At The Players Championship last week, Phil Mickelson made a big statement when he told the press that he preferred Five Guys Burgers and Fries over In-N-Out Burger.
“I grew up on In-N-Out,” said Mickelson, who admitted he had gone to Five Guys for six days in a row. “I thought that was the best burger until I had Five Guys. That is hands down the best burger I’ve ever had.”
Mickelson’s comments certainly hit a nerve as the Five Guys vs. In-N-Out debate is the modern day fast food feud that used to be all about McDonald’s vs. Burger King .
On the surface, it appeared like another free food endorsement from Phil, whose photo of him picking up Krispy Kremes in his Masters jacketin Augusta the day after he won drummed up millions of dollars worth of publicity for the doughnut chain.
It turned out it wasn’t.
Yesterday, fellow golfer Stewart Cink, a big fan of In-N-Out whose Twitter profile shows him eating an In-N-Out burger and fries, directed this tweet at AP golf writer Doug Ferguson.
Yesterday, fellow golfer Stewart Cink, a big fan of In-N-Out, directed this tweet at AP golf writer Doug Ferguson.
“Keep in mind, PM owns SoCal rights to FiveGuys. Biased argument?”
Cink wasn’t far off.
T.R. Reinman, spokesman for Gaylord Sports Management, which represents Mickelson, confirmed to CNBC on Tuesday that Mickelson is in fact part of a group that has purchased the rights for Five Guys franchises in Orange County.
It depends on how much Mickelson will attach his name to the Five Guys franchises, but if he fully endorses the product, it could be a huge boost as Five Guys moves into In-N-Out territory.
In-N-Out is family owned and has about 250 locations, mostly in California, where the franchise started 62 years ago. More than 20 of their locations are in Orange County.
Five Guys was founded in 1986, and only had six locations in Virginia in 2002, but over the last eight years, they’ve used the franchise model to grow to more than 500 locations in 30 states. So far, Five Guys only has two restaurants within a 100-mile radius of Los Angeles and only one restaurant in Mickelson’s hometown of San Diego.

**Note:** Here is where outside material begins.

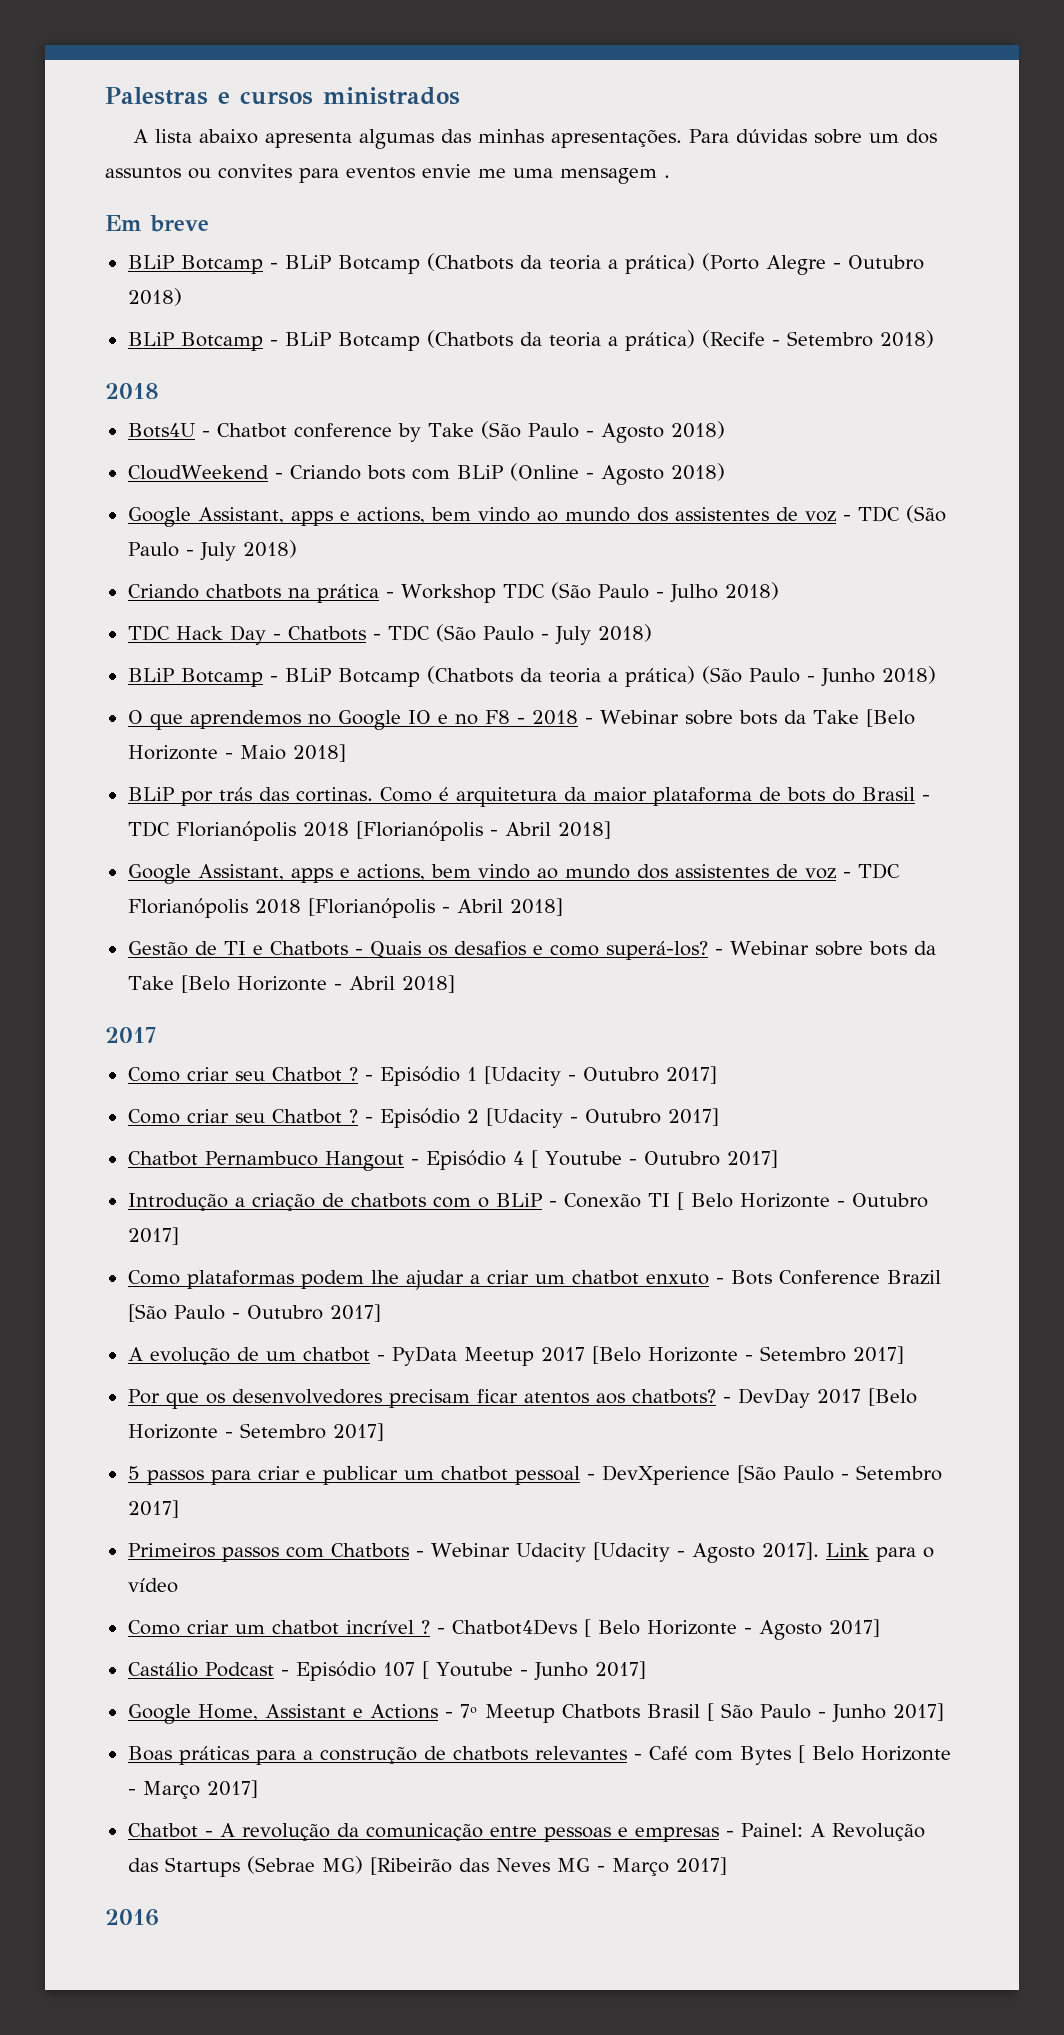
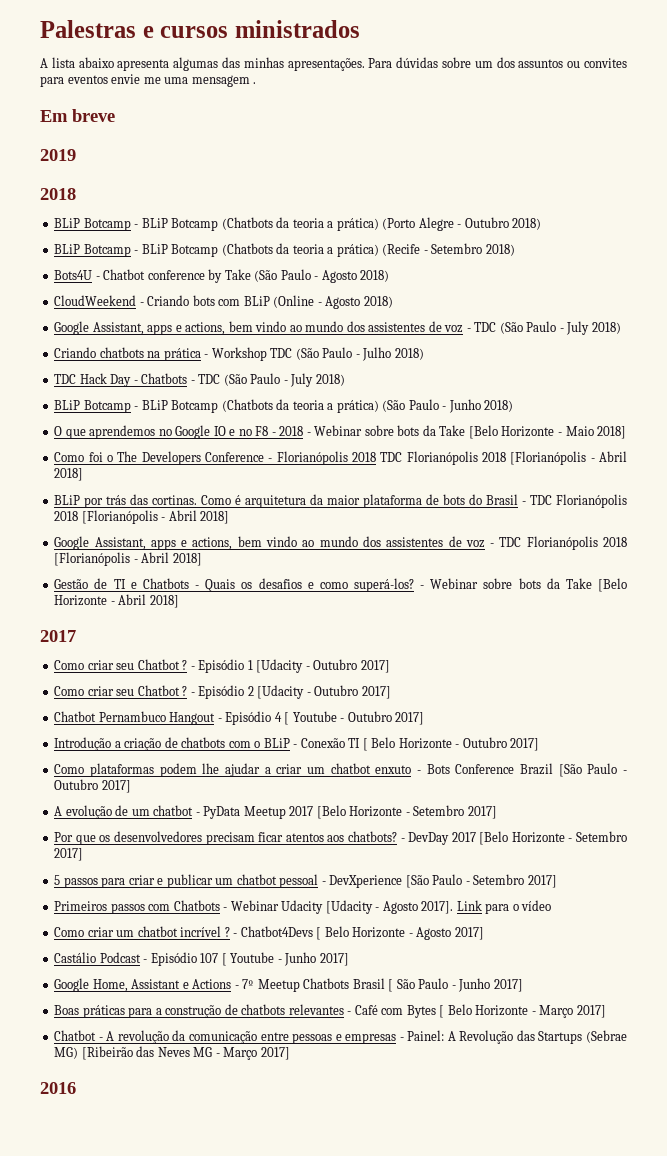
(209, 223) none -> [40,149,76,161] [40,188,76,200] // 2019 // 2018
[105,383,159,399] // 2018 -> (515, 250) none
(346, 753) none -> [54,451,627,465] [54,468,84,481] // Como foi o The Developers Conference - Florianópolis 2018 TDC Florianópolis 2018 [Florianópolis - Abril 2018]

According to Five Guys’ Web site, a perspective owner must have a net worth of $1.3 million and liquid assets of $500,000. The franchise fee for each restaurant is $25,000. There’s a development fee of $50,000 and build out costs of in between $200,000 and $500,000. The owner must also give Five Guys a six percent royalty fee and pay three percent in marketing fees.
The deal with Mickelson isn’t the only connection to the sports world for Five Guys. Former Washington Redskins kicker Mark Moseley is the company’s director of franchising.
This isn’t Mickelson’s first attempt to get into the restaurant business. Last year, Mickelson and two partners, including his agent Steve Loy, bid $20.2 million on 105 Waffle House restaurants in four states. They ultimately did not get the restaurants.